Пряничный человечек по-прежнему пыхтел и бурчал, а Колючка пытался разглядеть собственные ушки, посему Питер решил воспользоваться ситуацией:
«Что это за место?» — написал он на блокнотике и даже прищурился, и расправил костистые плечи, дабы лучше соответствовать виду детектива (хотя вопрос, как легко догадаться, был продиктован чистейшим и беззастенчивым любопытством).

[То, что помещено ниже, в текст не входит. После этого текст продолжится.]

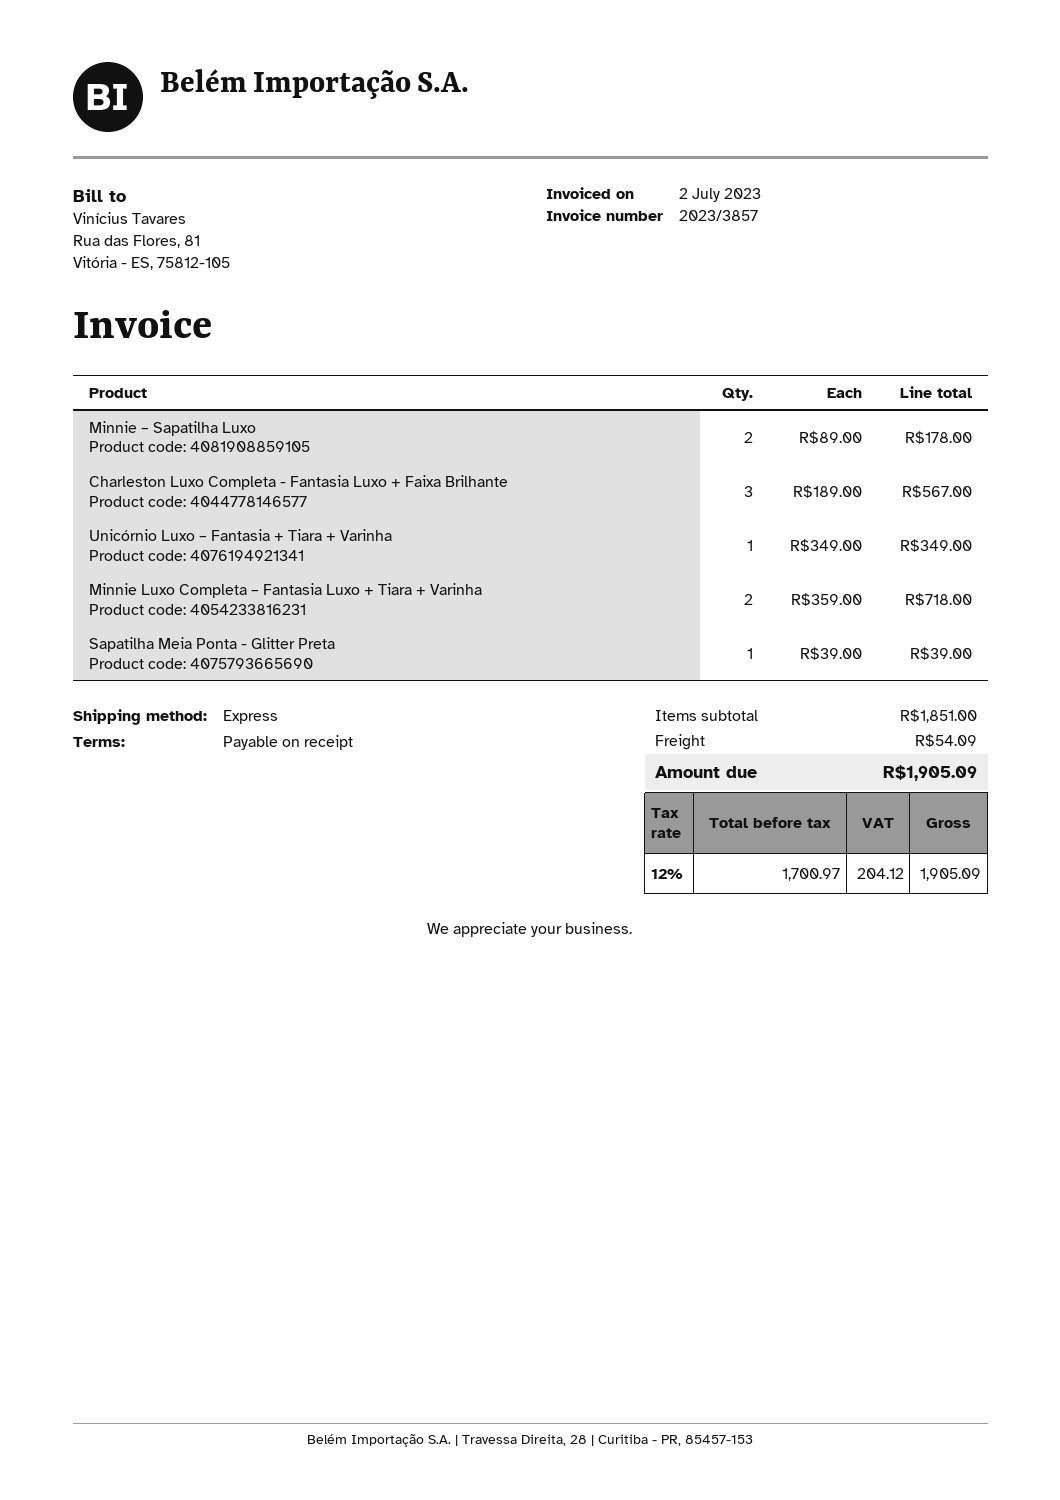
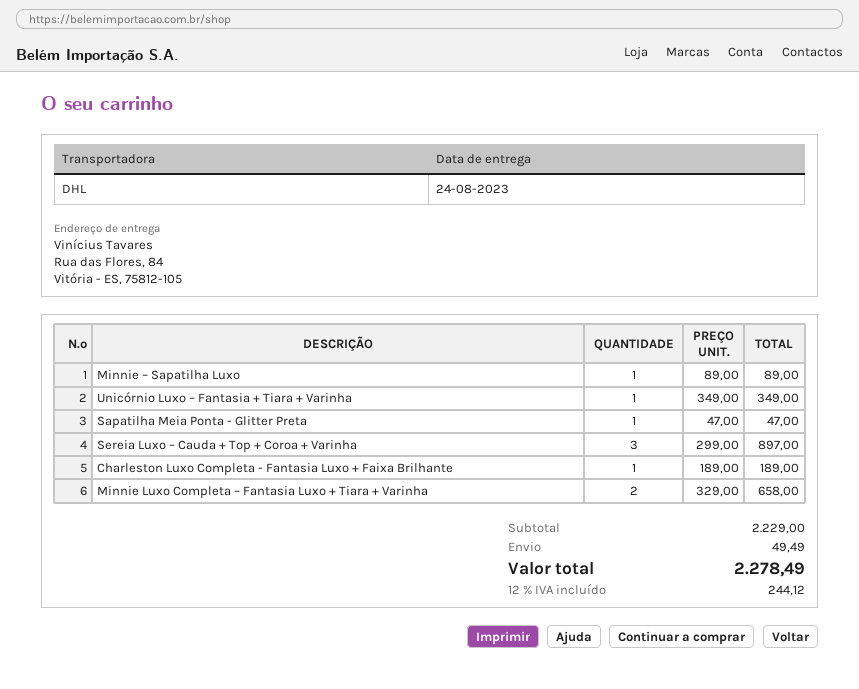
shipping method: express -> DHL
Minnie – Sapatilha Luxo: 2 x 89.00 = 178.00 -> 1 x 89.00 = 89.00
Charleston Luxo Completa - Fantasia Luxo + Faixa Brilhante: 3 x 189.00 = 567.00 -> 1 x 189.00 = 189.00
Minnie Luxo Completa – Fantasia Luxo + Tiara + Varinha: 2 x 359.00 = 718.00 -> 2 x 329.00 = 658.00
Sapatilha Meia Ponta - Glitter Preta: 1 x 39.00 = 39.00 -> 1 x 47.00 = 47.00
Sereia Luxo – Cauda + Top + Coroa + Varinha: none -> 3 x 299.00 = 897.00
subtotal: 1851.00 -> 2229.00
shipping: 54.09 -> 49.49
tax: 12% = 204.12 -> 12% = 244.12
total: 1905.09 -> 2278.49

— Магазин разрушенных надежд, как ты, Питер, и прочитал на вывеске, — чуть улыбнулся старый пингвин и, предупредив новый вопрос, объяснил. — Я собираю мечты. Освобождаю от них людей, потерявших веру, и продаю тем, кто не научился грезить о несбыточном. Или, хотя бы, сможет все сделать правильно. Один шиллинг — и мечта твоя. Вот, смотри, — подозвал он мальчика и указал на один из снежных шаров. Колючка припрыгал следом, но почесав ножкой ухо, отправился обратно и стал разглядывать перо-улику (при этом смешно принюхивался). — Желание Дианы Гилпин из Ланкастера: купить 242 пары отменных шерстяных подштанников выпуска 57 года от ткацкой фабрики Спелсса и Шелдона. К несчастью, предприятие разорилось, и грезы Дианы растаяли как дым, — внутри игрушки все было наоборот: счастливая пожилая женщина развешивала бесчисленные подштанники на бельевой веревке. — Вот, — кивнул Корнелиус на соседний шар, — мечта Грегори Уайтхеда: стать приходским священником. Поверь, быть адвокатом у него выходит гораздо лучше, — тут молодой человек читал проповедь перед кафедрой. Лица прихожан, да и самого викария, казались до умиления одухотворенными. — А вот Энтони Хармс, лелеявший надежду изобрести умный унитаз. Сейчас он…
«Вы чудовище! Вы отнимаете у людей самое главное!» — зло чёркая бумагу, написал мальчик.
Корнелиус застыл — он, очевидно, не ждал такой реакции — и медленно поправил очки:
— Вы странные существа, люди. Любое чудо отвергаете, если оно нарушает привычный порядок вещей, но в душе тянетесь, как дети, ко всему необычному. Хотя, — горько усмехнулся пингвин, — в сущности, вы и есть дети. Только у каждого свои игрушки.
«Но мечты — не игрушки!» — Питер и сам бы не сказал, почему его так задели слова пингвина, однако не мог остановиться.
— Не игрушки. Но я помогаю людям. Забираю все, что тяготило бы и отравляло их души и отдаю нуждающимся. Ты здесь есть, кстати. Хочешь посмотреть?
Мальчик в ужасе отступил и замотал головой. И тут же возникла свербящая мысль: отныне всегда будет чего-то не хватать. Некой мечты, которую и вспомнить даже не получится, но его, Питера, родной!
«Как вы могли?»
— Позже ты поймешь. Всему свое время.
Мальчик все мотал ошарашено головой; тут из-под цилиндра мистера Шнапса раздалось:
— Постойте-ка! Есть в этом балагане Семицветик, Пдимус Падабеллум или Глинтвейн?
Кактус запрыгал на месте и поднял лапки — прямо как прилежный школьник: одну на уровень груди, а вторую — перпендикулярно вверх. Но никто, кроме Питера, не обратил на Колючку внимания.